• Task details: Give back exactly the lines from the start of the entries below to the line holding "26 | categorical_accuracy: 0.990 -> 0.950", that line included, and leave every picture out.

(Before-and-after change data)
======

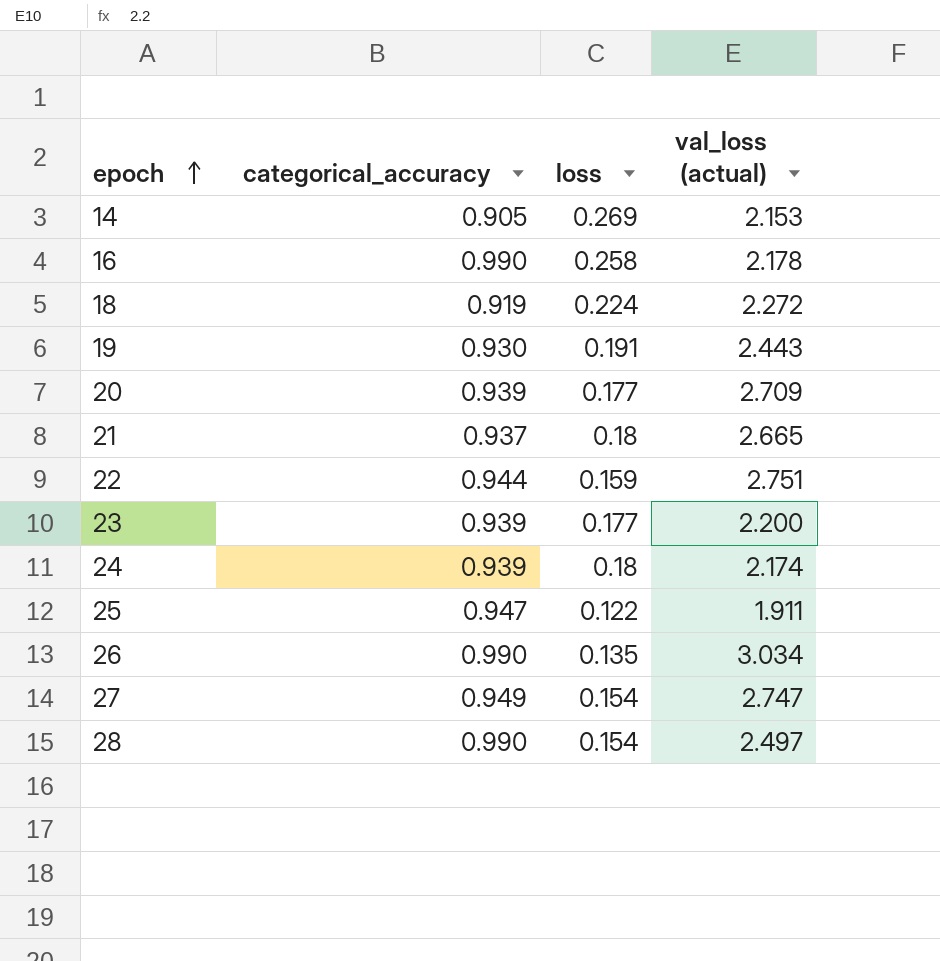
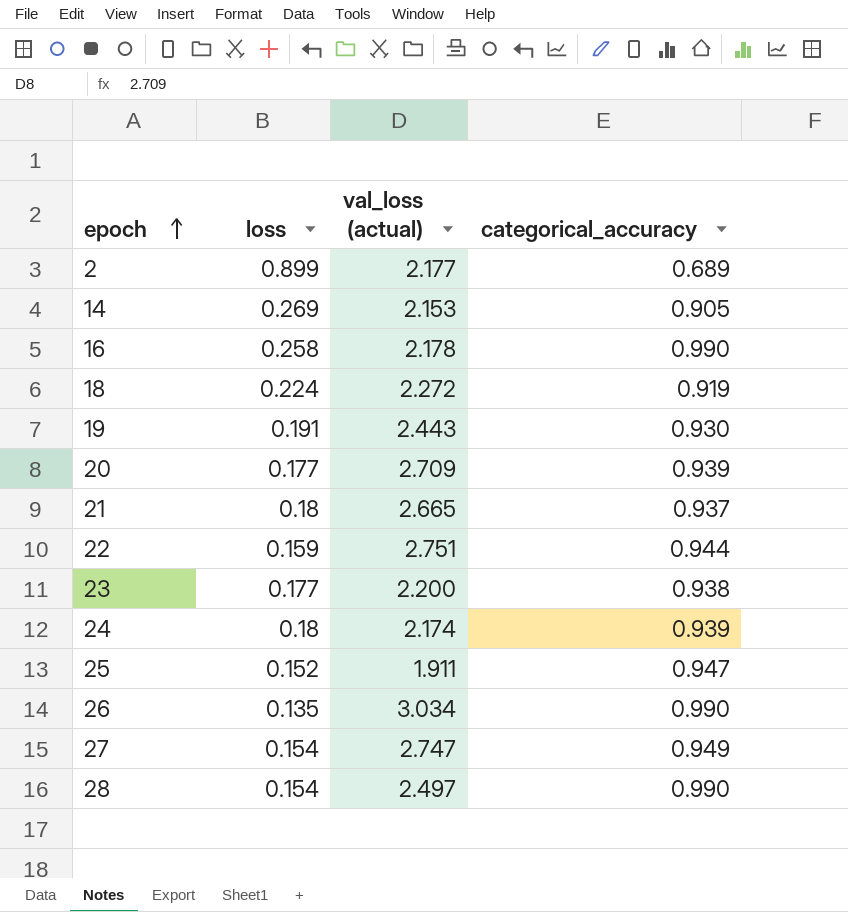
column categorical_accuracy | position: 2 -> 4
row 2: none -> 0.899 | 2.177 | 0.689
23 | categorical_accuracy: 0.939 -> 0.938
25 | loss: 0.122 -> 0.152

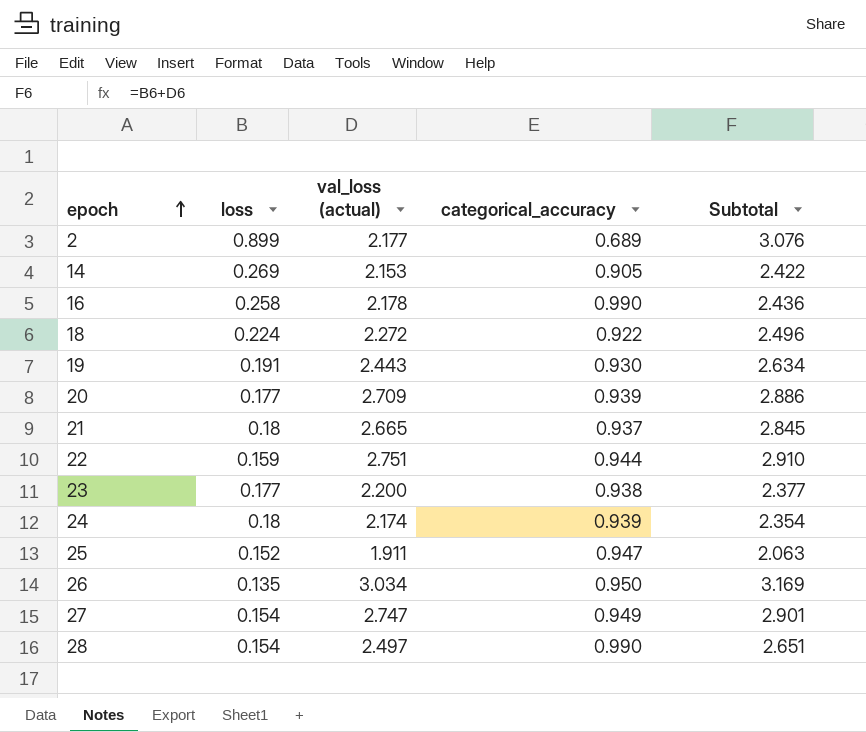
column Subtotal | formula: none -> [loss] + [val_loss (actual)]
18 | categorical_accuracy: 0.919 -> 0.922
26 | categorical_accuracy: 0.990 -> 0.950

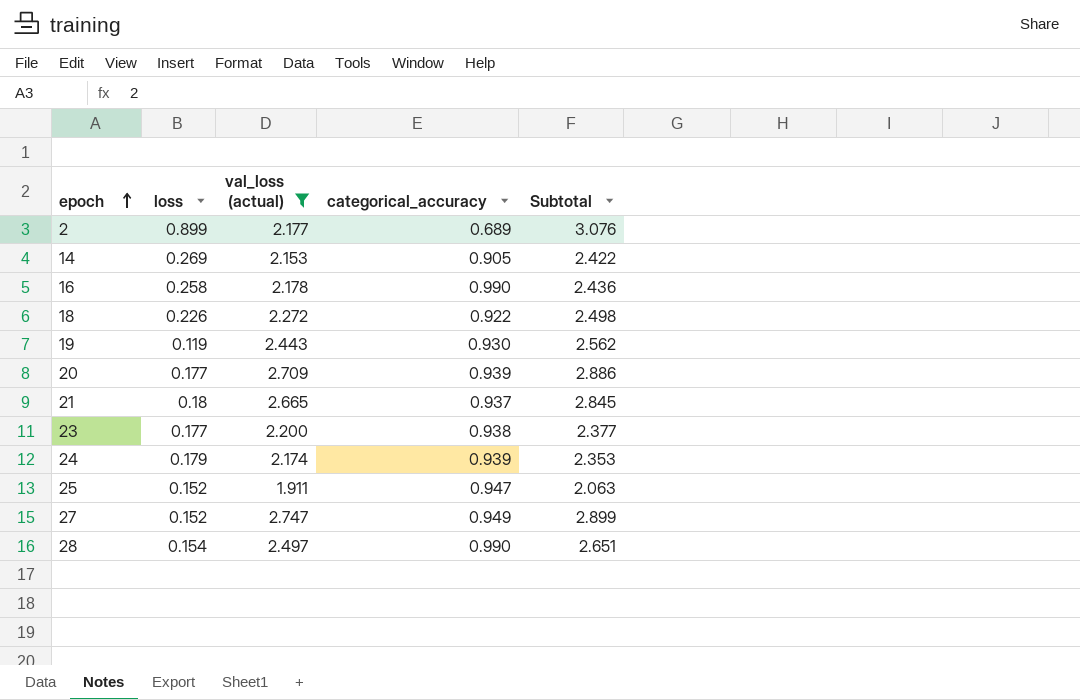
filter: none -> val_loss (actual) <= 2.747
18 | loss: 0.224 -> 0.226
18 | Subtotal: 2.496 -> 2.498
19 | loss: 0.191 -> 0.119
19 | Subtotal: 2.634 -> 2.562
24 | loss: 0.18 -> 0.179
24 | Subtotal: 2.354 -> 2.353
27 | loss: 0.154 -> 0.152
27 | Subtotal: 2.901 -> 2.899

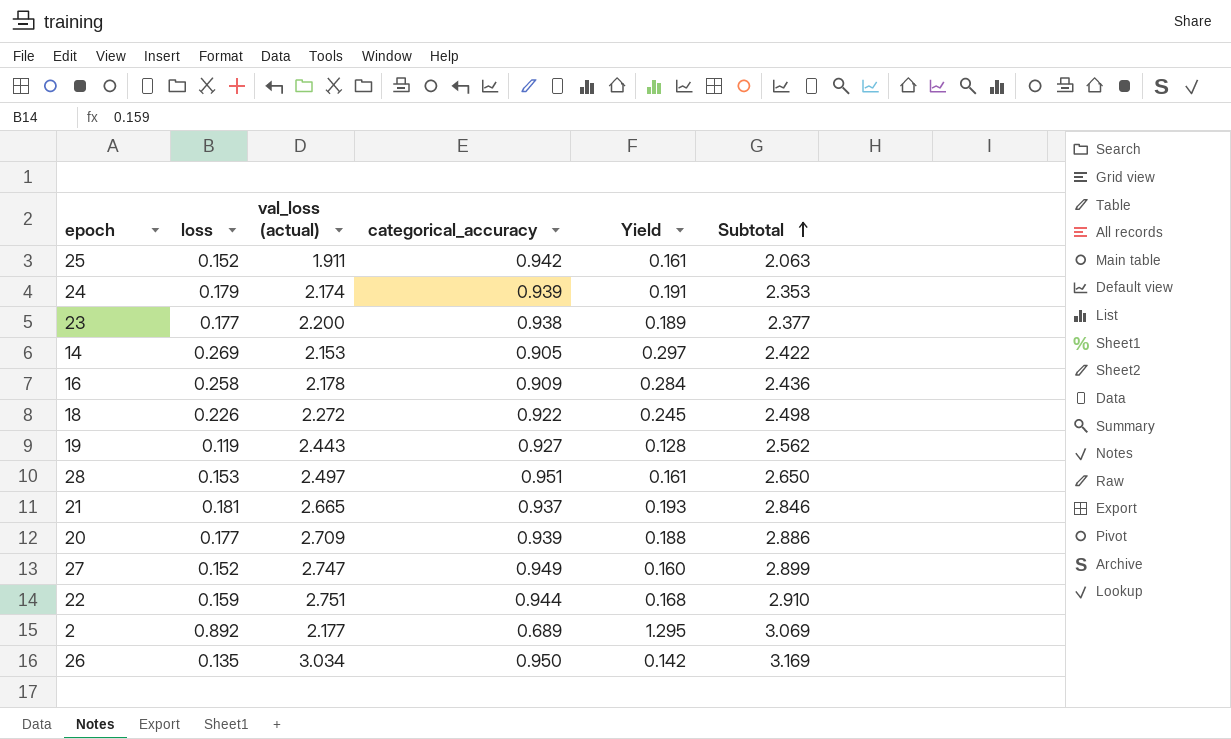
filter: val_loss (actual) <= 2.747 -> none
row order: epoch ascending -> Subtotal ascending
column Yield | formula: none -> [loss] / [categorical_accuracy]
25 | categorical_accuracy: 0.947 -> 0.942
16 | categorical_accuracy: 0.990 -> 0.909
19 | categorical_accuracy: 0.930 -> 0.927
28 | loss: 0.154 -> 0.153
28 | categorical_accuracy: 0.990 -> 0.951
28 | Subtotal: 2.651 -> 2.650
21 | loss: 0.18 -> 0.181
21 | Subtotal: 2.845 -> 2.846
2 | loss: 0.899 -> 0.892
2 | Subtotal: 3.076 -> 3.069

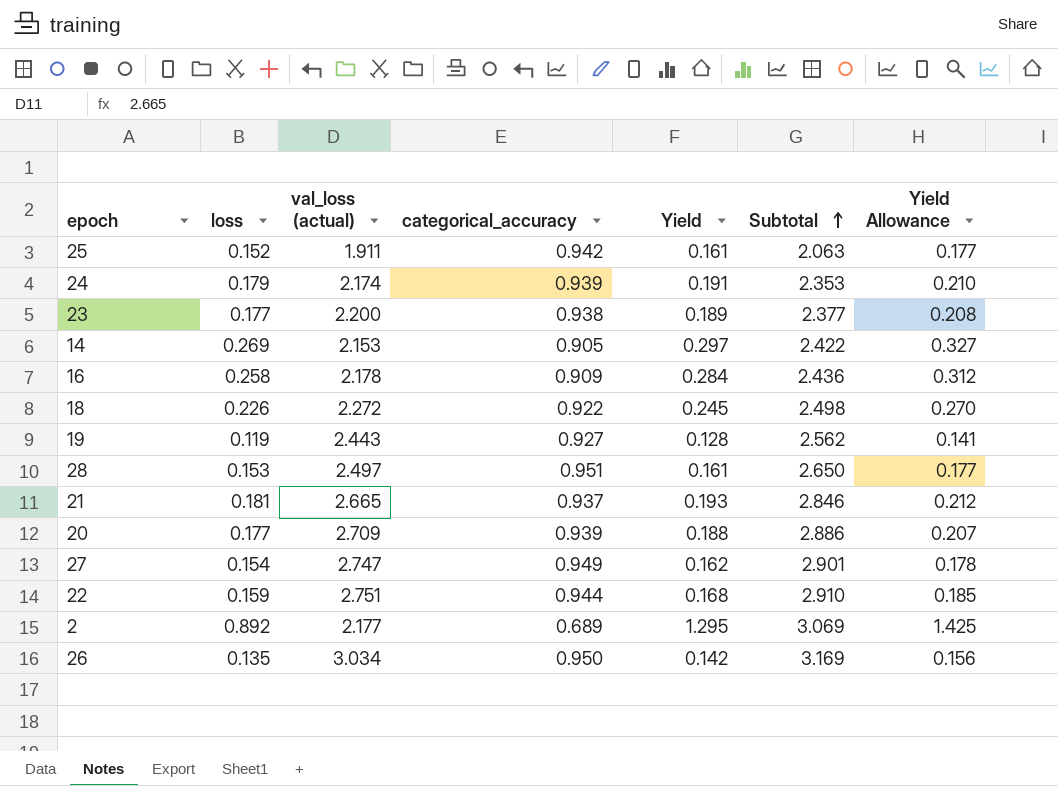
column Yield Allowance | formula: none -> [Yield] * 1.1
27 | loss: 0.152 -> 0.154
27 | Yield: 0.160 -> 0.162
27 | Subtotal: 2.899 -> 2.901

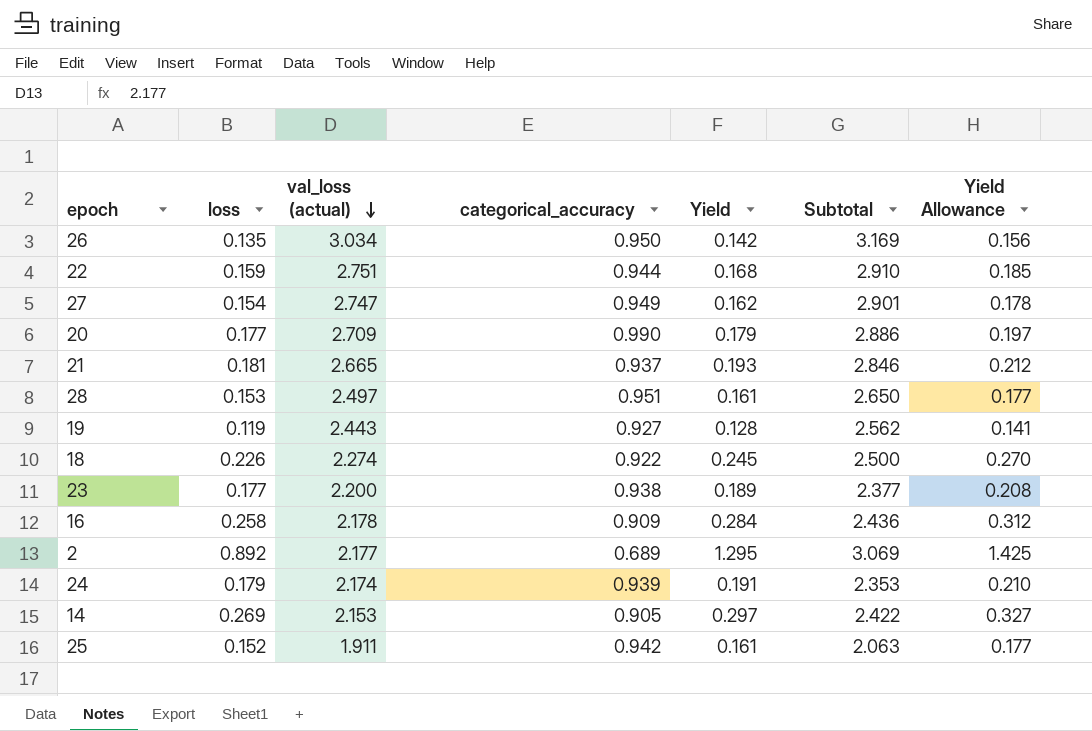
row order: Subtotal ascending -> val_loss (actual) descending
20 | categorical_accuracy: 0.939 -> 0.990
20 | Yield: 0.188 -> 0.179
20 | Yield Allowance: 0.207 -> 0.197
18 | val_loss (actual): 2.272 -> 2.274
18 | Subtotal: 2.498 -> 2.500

======

• Output for this task:
column categorical_accuracy | position: 2 -> 4
row 2: none -> 0.899 | 2.177 | 0.689
23 | categorical_accuracy: 0.939 -> 0.938
25 | loss: 0.122 -> 0.152

column Subtotal | formula: none -> [loss] + [val_loss (actual)]
18 | categorical_accuracy: 0.919 -> 0.922
26 | categorical_accuracy: 0.990 -> 0.950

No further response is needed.